Holding the complexity without losing the truth

I do not think it helps anyone to pretend that every transition goes smoothly, that no one ever has mixed feelings, or that the experience of trans people is uniform. It is not. Some people do find that their needs change over time, and that is a human thing, not a scandal. Some people find that social transition is enough, and never want or need medical steps. Some find that some medical steps feel right and others do not. Transition is not a single destination, and there is no one correct way to do it.

What is not supported by the evidence is the claim that regret is typical, that affirming care is producing a generation of damaged young people, or that the numbers detransitioning prove the whole framework of care is wrong. Those claims are not what the research shows. They circulate because they fit a particular political argument, not because the data demands them.

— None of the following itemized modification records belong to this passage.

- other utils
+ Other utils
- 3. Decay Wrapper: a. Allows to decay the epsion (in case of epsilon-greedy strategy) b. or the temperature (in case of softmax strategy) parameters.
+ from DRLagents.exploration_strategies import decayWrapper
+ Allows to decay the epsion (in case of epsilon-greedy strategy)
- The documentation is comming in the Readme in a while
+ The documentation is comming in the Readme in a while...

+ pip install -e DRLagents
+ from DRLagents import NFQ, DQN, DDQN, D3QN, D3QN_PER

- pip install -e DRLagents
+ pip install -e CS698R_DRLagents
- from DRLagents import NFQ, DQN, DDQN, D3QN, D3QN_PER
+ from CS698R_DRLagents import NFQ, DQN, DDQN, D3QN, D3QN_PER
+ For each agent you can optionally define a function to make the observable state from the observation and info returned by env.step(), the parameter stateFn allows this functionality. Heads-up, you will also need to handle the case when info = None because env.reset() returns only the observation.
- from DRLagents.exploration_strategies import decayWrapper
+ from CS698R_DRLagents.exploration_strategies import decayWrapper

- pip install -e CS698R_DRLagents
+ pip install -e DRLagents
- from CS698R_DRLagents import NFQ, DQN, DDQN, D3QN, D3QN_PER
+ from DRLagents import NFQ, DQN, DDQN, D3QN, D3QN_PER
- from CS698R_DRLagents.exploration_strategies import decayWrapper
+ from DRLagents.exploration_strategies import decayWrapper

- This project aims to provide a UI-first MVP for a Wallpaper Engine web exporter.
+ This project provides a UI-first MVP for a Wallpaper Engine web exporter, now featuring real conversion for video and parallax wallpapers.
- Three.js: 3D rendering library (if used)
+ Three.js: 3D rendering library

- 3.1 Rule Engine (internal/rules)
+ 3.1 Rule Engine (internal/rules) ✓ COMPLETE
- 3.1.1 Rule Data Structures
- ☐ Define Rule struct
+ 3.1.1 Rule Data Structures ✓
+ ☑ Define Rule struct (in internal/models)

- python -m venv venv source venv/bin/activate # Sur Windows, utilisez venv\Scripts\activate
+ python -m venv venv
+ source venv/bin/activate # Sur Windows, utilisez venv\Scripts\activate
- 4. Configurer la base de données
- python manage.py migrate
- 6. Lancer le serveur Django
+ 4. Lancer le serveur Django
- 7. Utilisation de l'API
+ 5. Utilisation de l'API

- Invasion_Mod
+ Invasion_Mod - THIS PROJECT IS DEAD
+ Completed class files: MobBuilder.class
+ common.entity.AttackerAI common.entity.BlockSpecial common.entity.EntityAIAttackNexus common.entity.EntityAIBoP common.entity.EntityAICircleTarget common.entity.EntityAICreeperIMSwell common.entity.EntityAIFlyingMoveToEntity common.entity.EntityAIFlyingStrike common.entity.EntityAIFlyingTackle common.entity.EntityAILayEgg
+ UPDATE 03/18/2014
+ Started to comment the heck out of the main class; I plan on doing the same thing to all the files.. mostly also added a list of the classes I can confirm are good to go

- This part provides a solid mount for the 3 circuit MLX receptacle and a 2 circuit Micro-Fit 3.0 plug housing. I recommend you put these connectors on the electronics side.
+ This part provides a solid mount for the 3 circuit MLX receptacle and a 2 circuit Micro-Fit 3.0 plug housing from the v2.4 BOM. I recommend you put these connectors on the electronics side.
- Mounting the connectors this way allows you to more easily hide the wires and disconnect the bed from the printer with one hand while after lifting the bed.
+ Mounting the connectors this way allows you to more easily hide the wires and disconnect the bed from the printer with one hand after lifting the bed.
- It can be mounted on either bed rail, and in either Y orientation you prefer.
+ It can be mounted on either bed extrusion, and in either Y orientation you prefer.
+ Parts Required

If you have read something that made you worried, I understand why. A confident statistic, repeated often enough, starts to feel like a fact. The honest answer is that the research picture is more complicated than a single number, that the outcomes of affirming care are generally very positive, and that the voices of the many people who have benefited from that care deserve at least as much weight as the cases selected to illustrate the opposing argument.

For anyone who has detransitioned, or is thinking about it

None of what I have written here is intended to suggest that people who detransition were wrong, or that their experience does not matter. If you have detransitioned, or are thinking about stepping back from some aspect of transition, that is your decision, and it belongs to you. The same principle that supports affirming care, that people are the experts in their own lives, applies here too. Detransitioned people deserve care, respect, and the space to define their own identity and history on their own terms.

What they do not deserve is to have their experience weaponised as an argument against the care that helps the far larger number of people who continue to benefit from it. Both things can be true: regret is real for some people, and the overall picture of outcomes is strongly positive. The research reflects both of those at once, and it is only a particular kind of argument that requires us to choose between them.